Bloomberg reported that the federal agency probe is focused on its chief financial officer and presidents of two business units who sold a combined $1.8 million in stock in early August, days after the company learned of a massive security breach, but before it was public.
A company representative said the executives “had no knowledge that an intrusion had occurred at the time.”
But the company told its investors that it had “promptly” informed its board of directors of the incident.
Typically, top executives at public corporations use pre-programmed stock sales through a so-called 10b5-1 plan to avoid accusations of illegal insider trading. But the three executives’ stock sale disclosures filed with the U.S. Securities and Exchange Commission indicate that their stock sales were not pre-scheduled.

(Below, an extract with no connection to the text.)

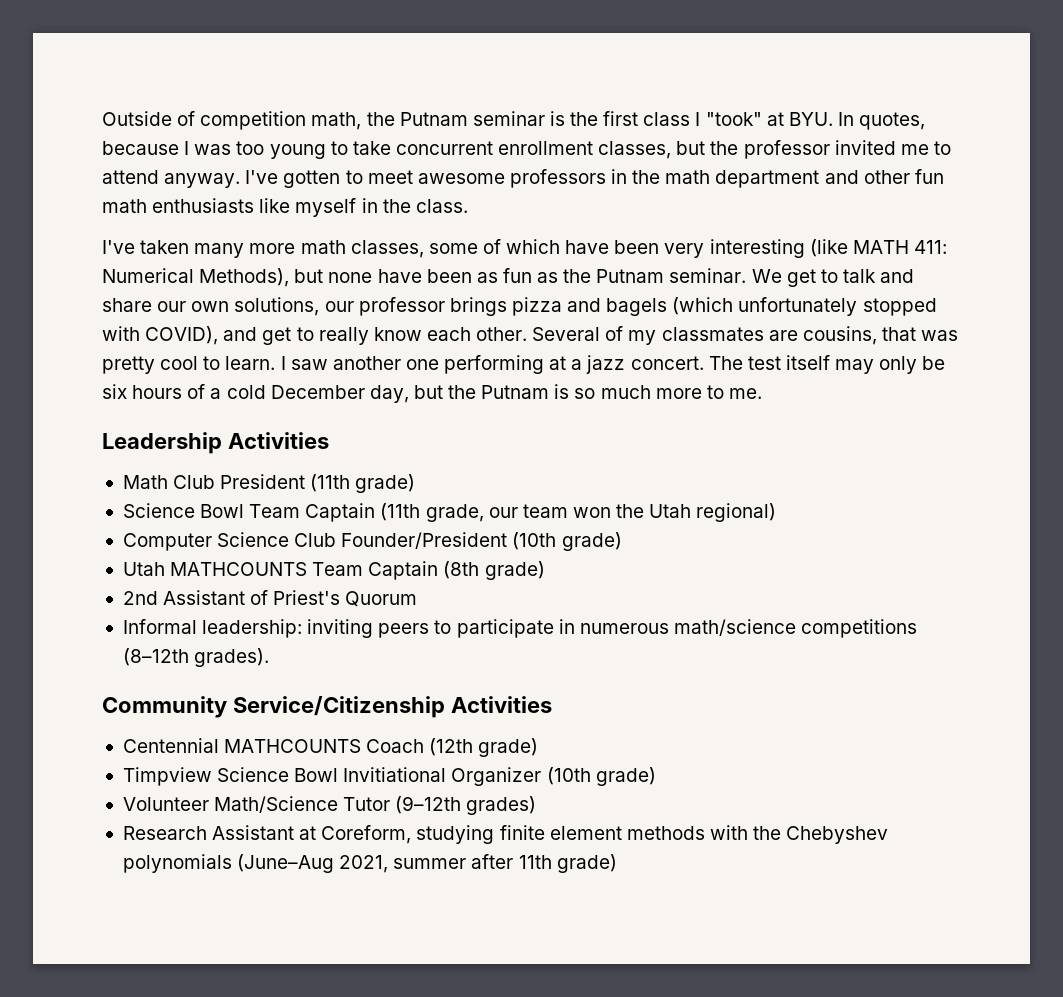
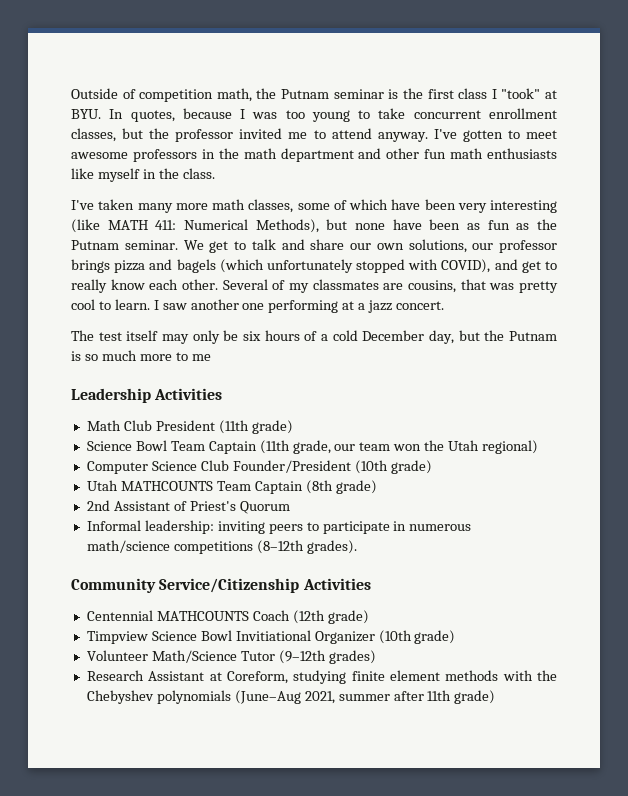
(704, 363) none -> (445, 305) //
[728,388,762,399] me. -> [191,354,211,361] me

Earlier this month, Equifax, one of the nation's three key credit-tracking bureaus, disclosed that hackers stole Social Security numbers and other sensitive information for 143 million people.
Equifax said the breach occurred from mid-May to late July, when it was discovered. The executives sold their stock a few days later, in early August.
The company has been swamped with consumers' efforts to freeze their credit profiles in the wake of the data breach, according to consumer experts and people who have tried.
Friday, Equifax announced that two top executives were retiring, but none were among the three who disclosed large stock sales after the data breach.